A common mistake when hitting the bag is to follow through too deeply and push, rather than hit, it. A punch or kick accelerates from the time you initiate it until it's fully extended. The further a limb moves, the faster and the more powerful it will be. Strike the bag at a point near full extension. Penetrate the bag no more than a few inches beyond it's surface and try to generate a clean "popping" sound on impact. Take care however, never to lock out or hyper extend your joints on impact or if you miss the bag.
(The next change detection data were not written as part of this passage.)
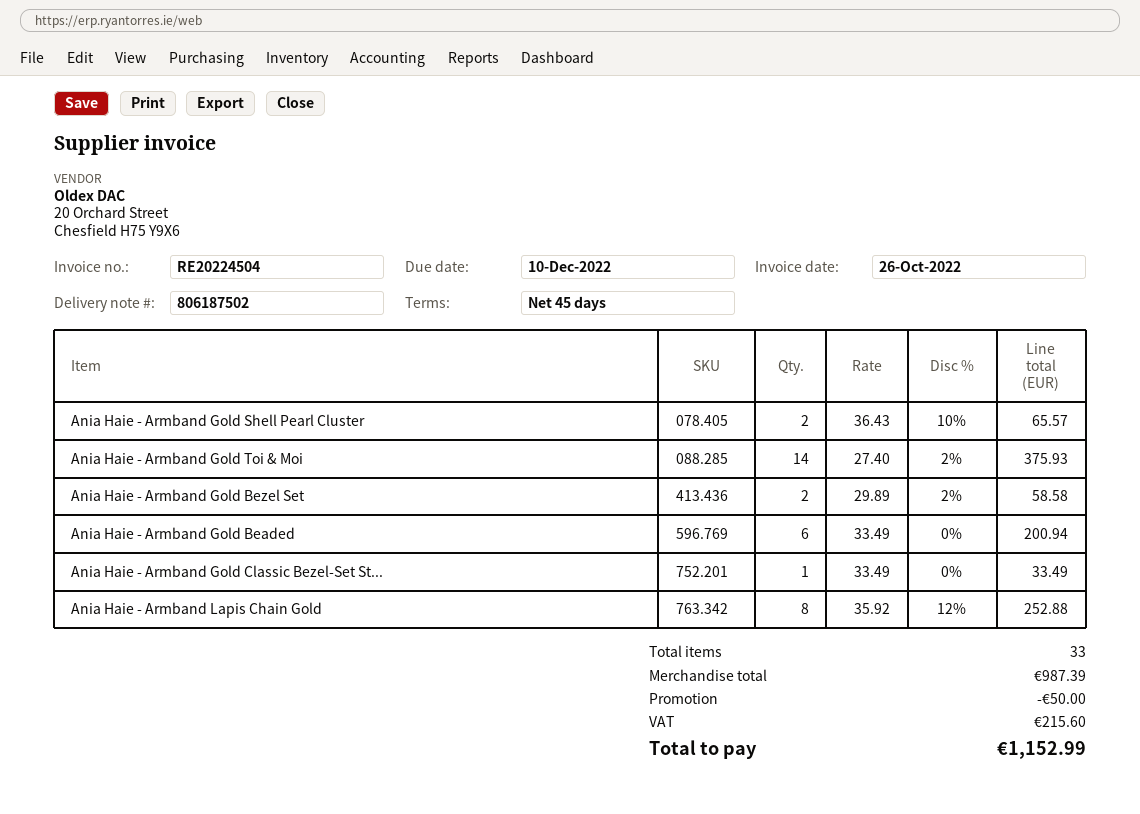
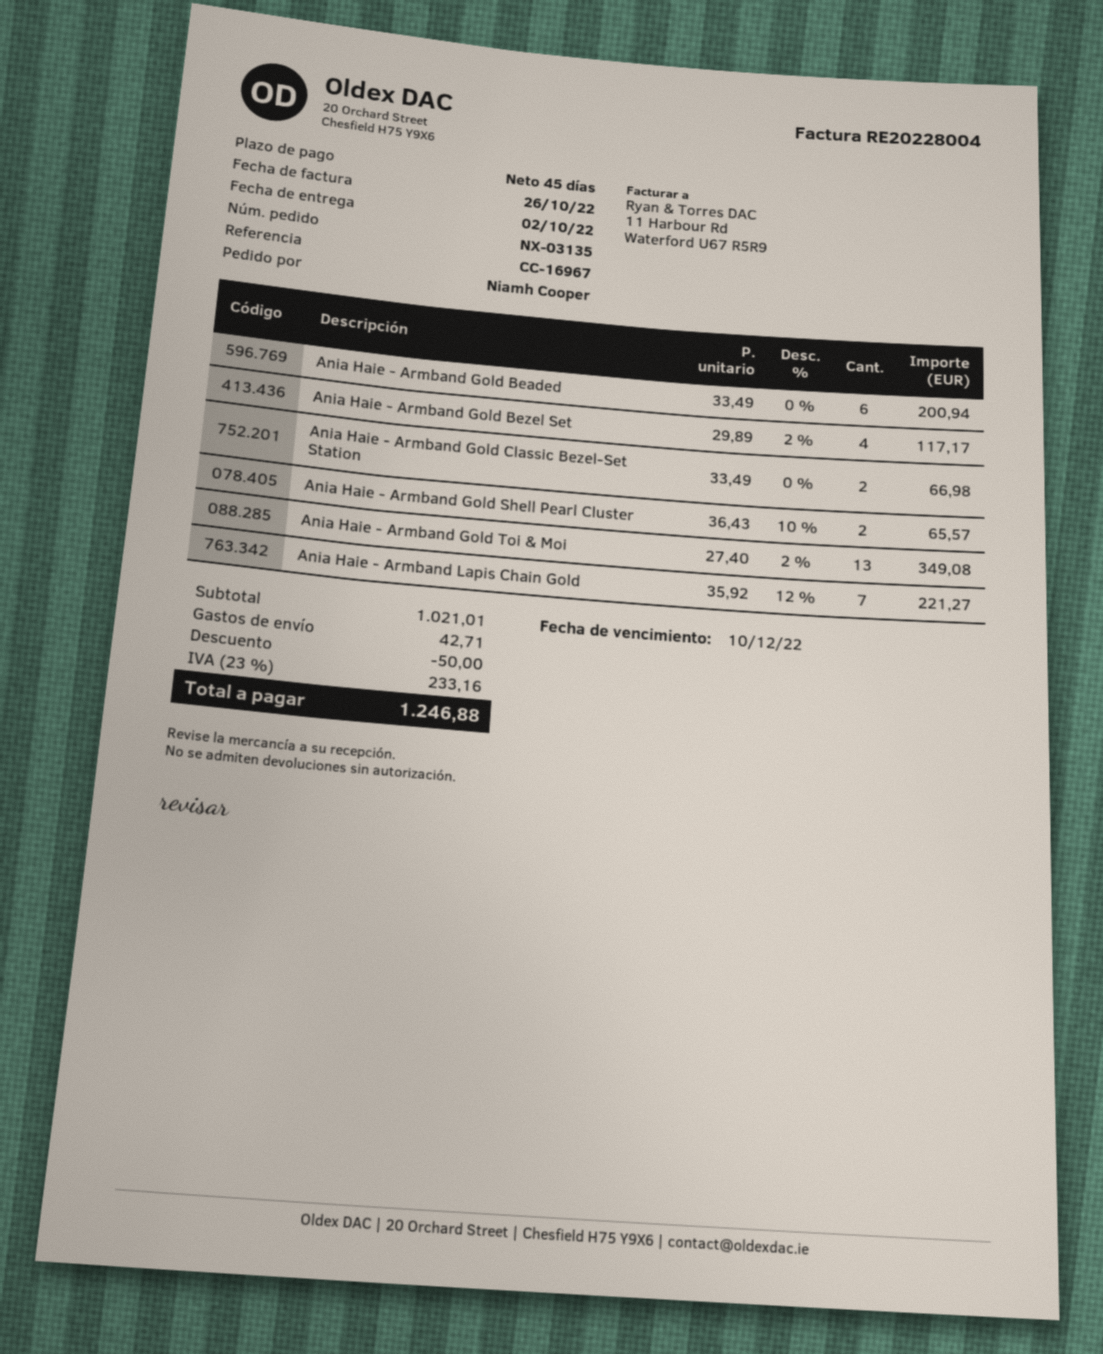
invoice number: RE20224504 -> RE20228004
Ania Haie - Armband Gold Toi & Moi: 14 x 27.40 - 2% = 375.93 -> 13 x 27.40 - 2% = 349.08
Ania Haie - Armband Gold Bezel Set: 2 x 29.89 - 2% = 58.58 -> 4 x 29.89 - 2% = 117.17
Ania Haie - Armband Gold Classic Bezel-Set St...: 1 x 33.49 = 33.49 -> 2 x 33.49 = 66.98
Ania Haie - Armband Lapis Chain Gold: 8 x 35.92 - 12% = 252.88 -> 7 x 35.92 - 12% = 221.27
subtotal: 987.39 -> 1021.01
shipping: none -> 42.71
tax: 215.60 -> 233.16
total: 1152.99 -> 1246.88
* * Holding your breath * *

When people exert themselves, they tend to hold their breath. This is a bad habit. First of all it reduces your endurance by starving your body of oxygen when it needs it most. Secondly, you increase thoracic pressure and can injure yourself. ("blow a nut" in layman's terms) Exhale as you strike or kick. This prevents breath holding and enhances power by tensing the muscles of your torso.

DESIGNING A HEAVY BAG ROUTINE

It's difficult to teach physical skills in an article. Obviously, your best bet to establish a good training program is to seek the guidance of a qualified coach or instructor. However, many of you reading this article are martial art students or have taken self-defense training before.

If this is the case, you probably have the basic striking skills you need to workout on a heavy bag. If you haven't hit a heavy bag before, take your time and use your head (to think, not to hit the bag with!). Start gradually and figure it out. It's not brain surgery! Here are some suggestions to designing a heavy bag routine.

* * Always warm up and cool down. * *

Warming up improves performance and reduces injuries and post-exercise muscle soreness. Before exercising intensely, you should always work up a light sweat and engage in some basic limbering exercises to increase blood flow, your range of motion and to lubricate your joints. Jumping rope, running in place and shadow boxing for 10 to 15 minutes are excellent ways to begin a workout. (Note: don't do extensive stretching during the warm up. It can compromise joint stability and make you more susceptible to injury. Leave vigorous stretching until the end of your workout)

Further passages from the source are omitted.